Goal of the exercise:
Exclude the images and repeat all remaining entries exactly.
####################
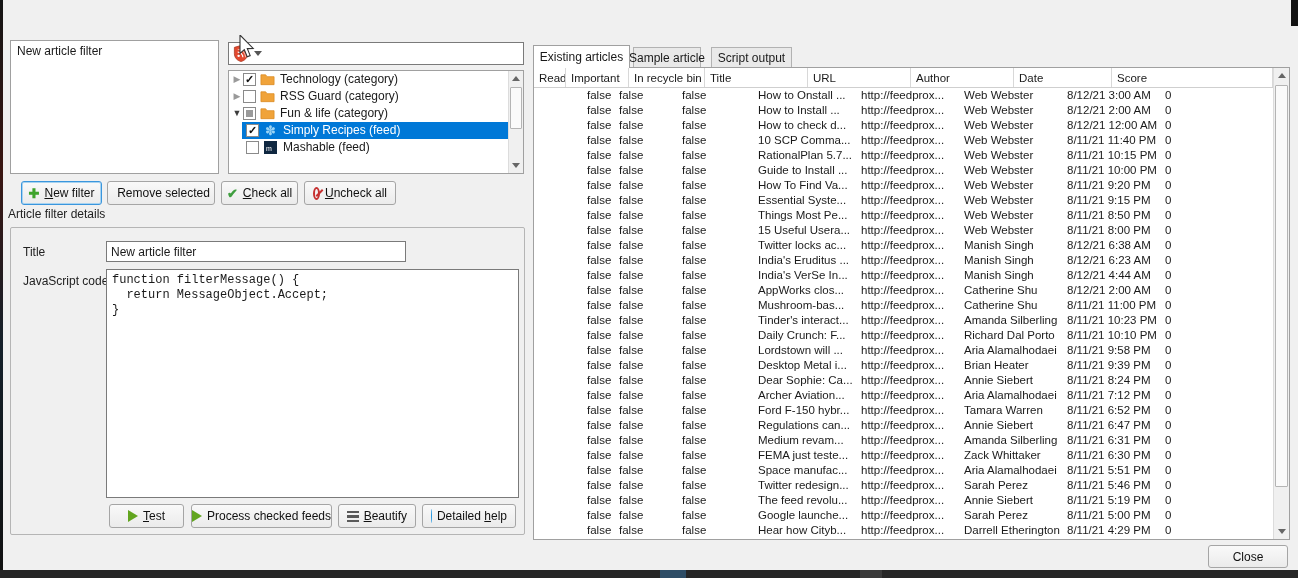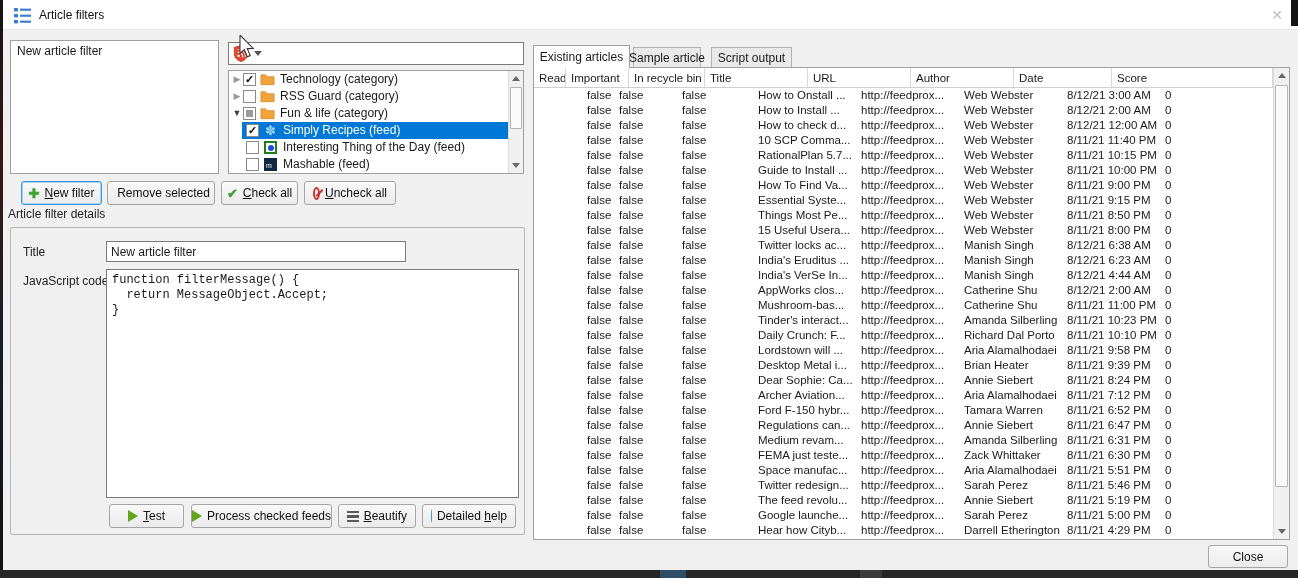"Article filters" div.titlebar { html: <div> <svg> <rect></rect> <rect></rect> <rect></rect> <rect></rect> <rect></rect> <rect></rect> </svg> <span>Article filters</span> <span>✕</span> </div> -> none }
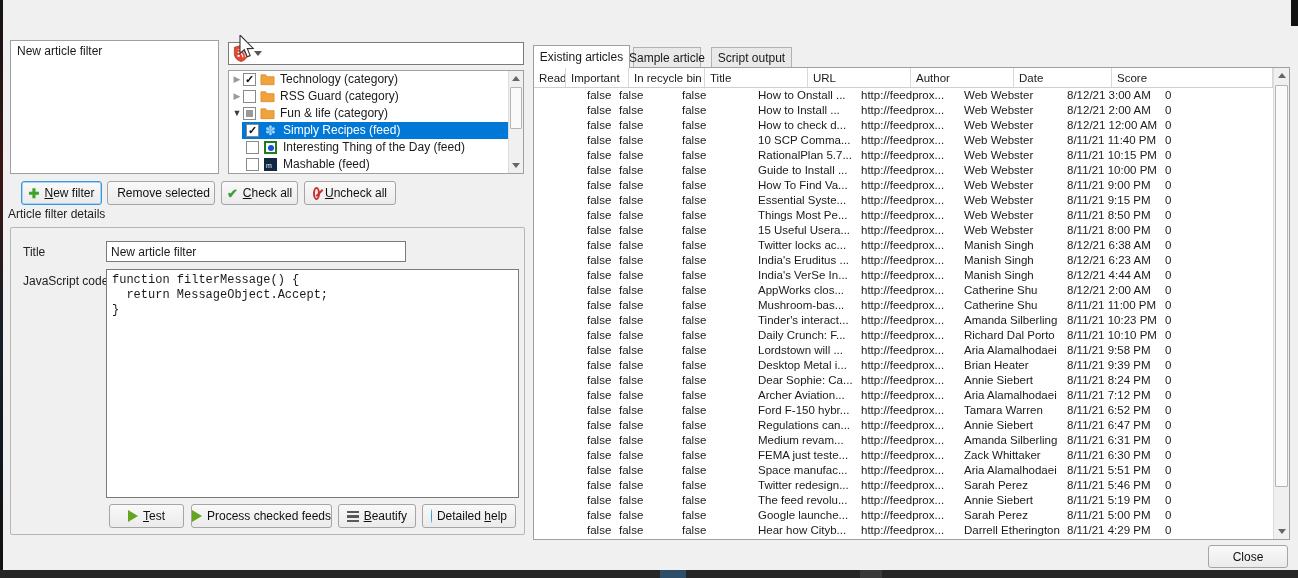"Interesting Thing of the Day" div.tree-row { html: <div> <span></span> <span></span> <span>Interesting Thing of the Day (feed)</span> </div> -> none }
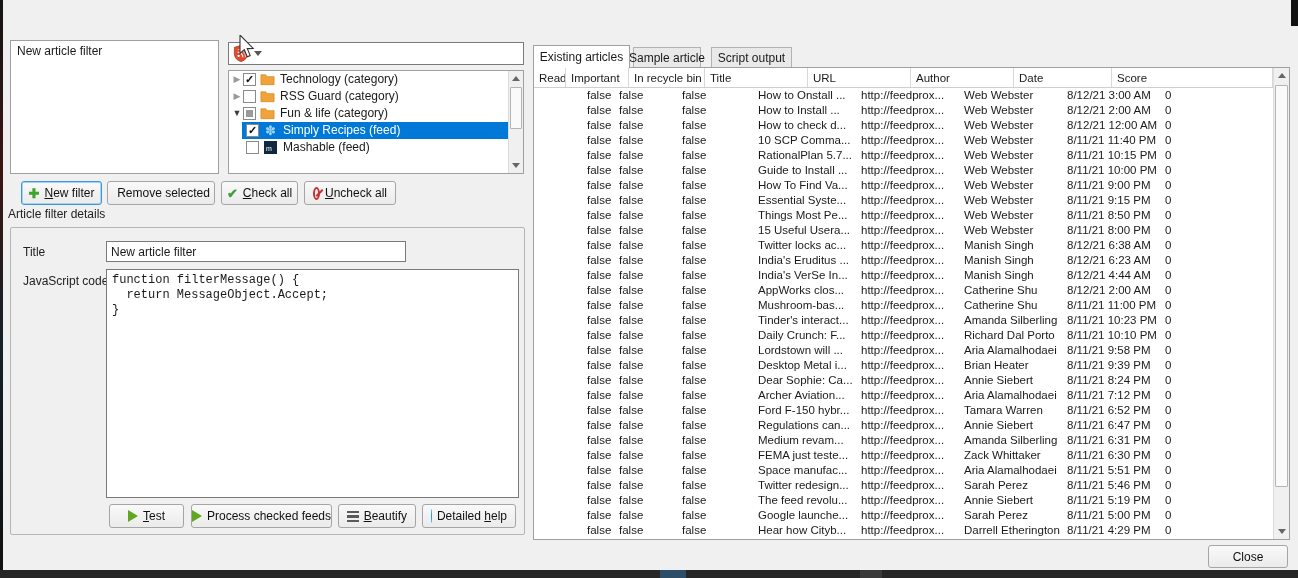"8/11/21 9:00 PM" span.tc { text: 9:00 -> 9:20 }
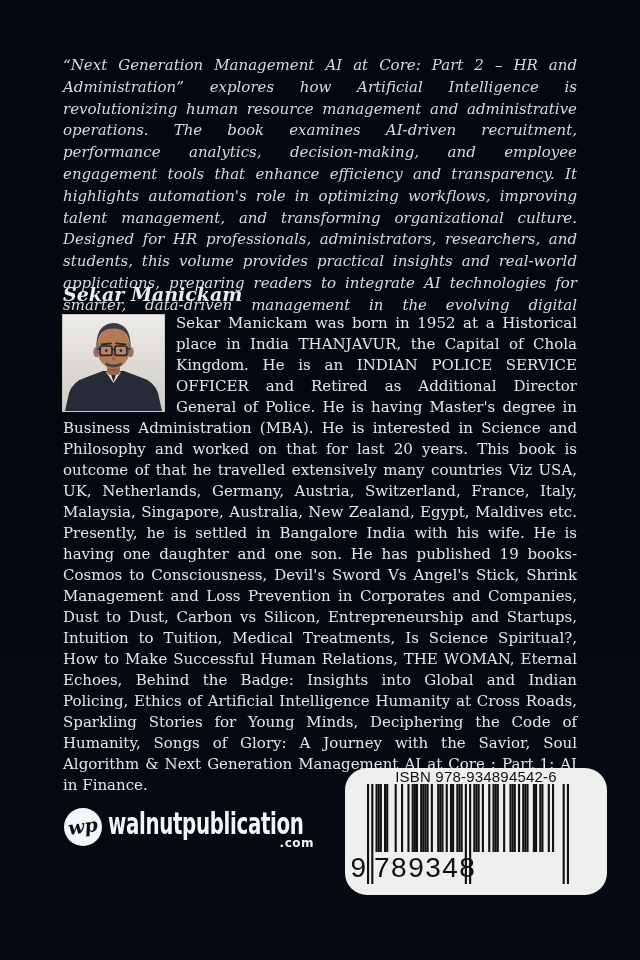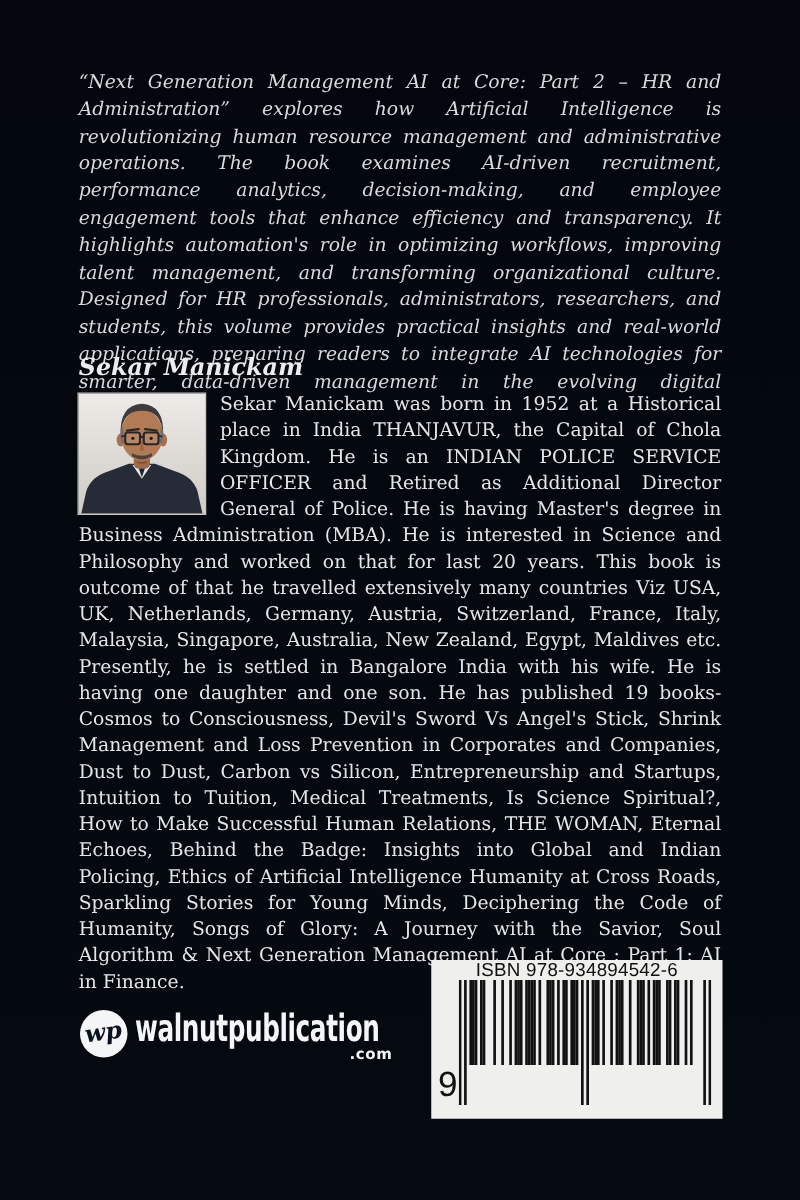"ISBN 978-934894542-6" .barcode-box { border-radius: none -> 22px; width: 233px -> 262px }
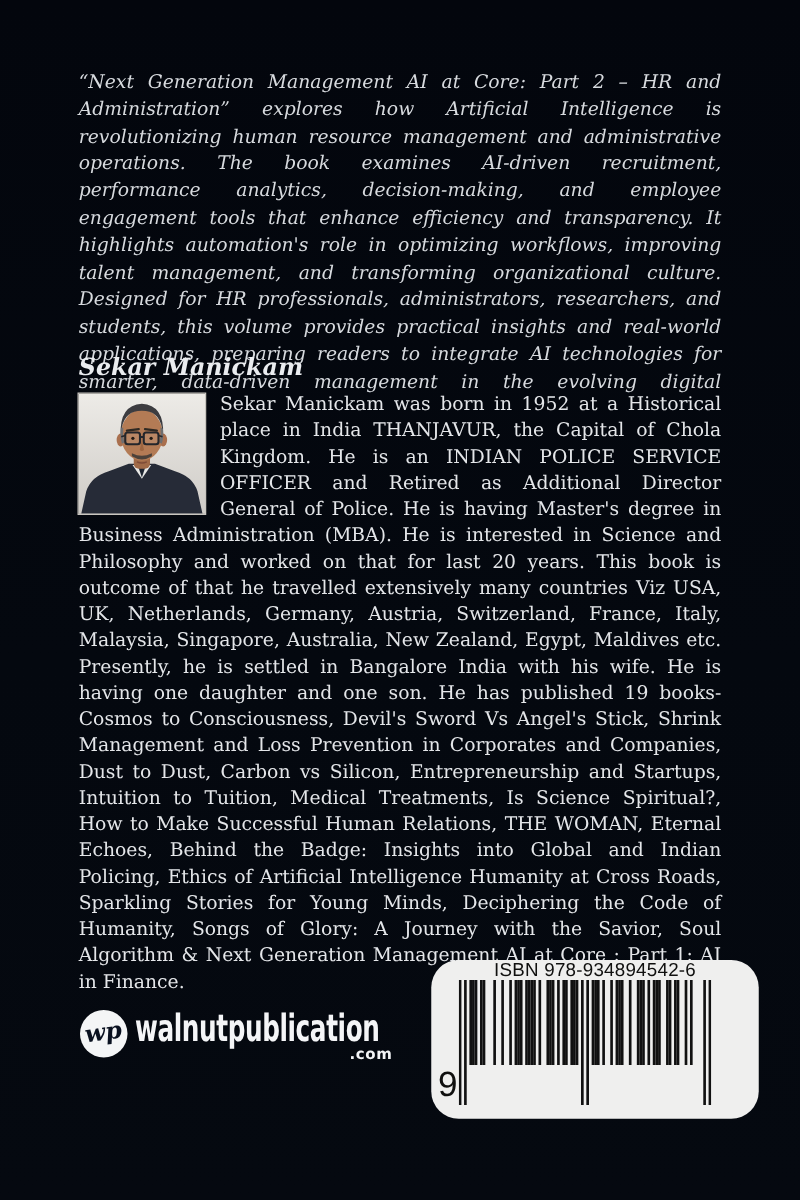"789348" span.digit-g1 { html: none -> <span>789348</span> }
####################
Answer space:
"Article filters" div.titlebar { html: <div> <svg> <rect></rect> <rect></rect> <rect></rect> <rect></rect> <rect></rect> <rect></rect> </svg> <span>Article filters</span> <span>✕</span> </div> -> none }
"Interesting Thing of the Day" div.tree-row { html: <div> <span></span> <span></span> <span>Interesting Thing of the Day (feed)</span> </div> -> none }
"8/11/21 9:00 PM" span.tc { text: 9:00 -> 9:20 }
"ISBN 978-934894542-6" .barcode-box { border-radius: none -> 22px; width: 233px -> 262px }
"789348" span.digit-g1 { html: none -> <span>789348</span> }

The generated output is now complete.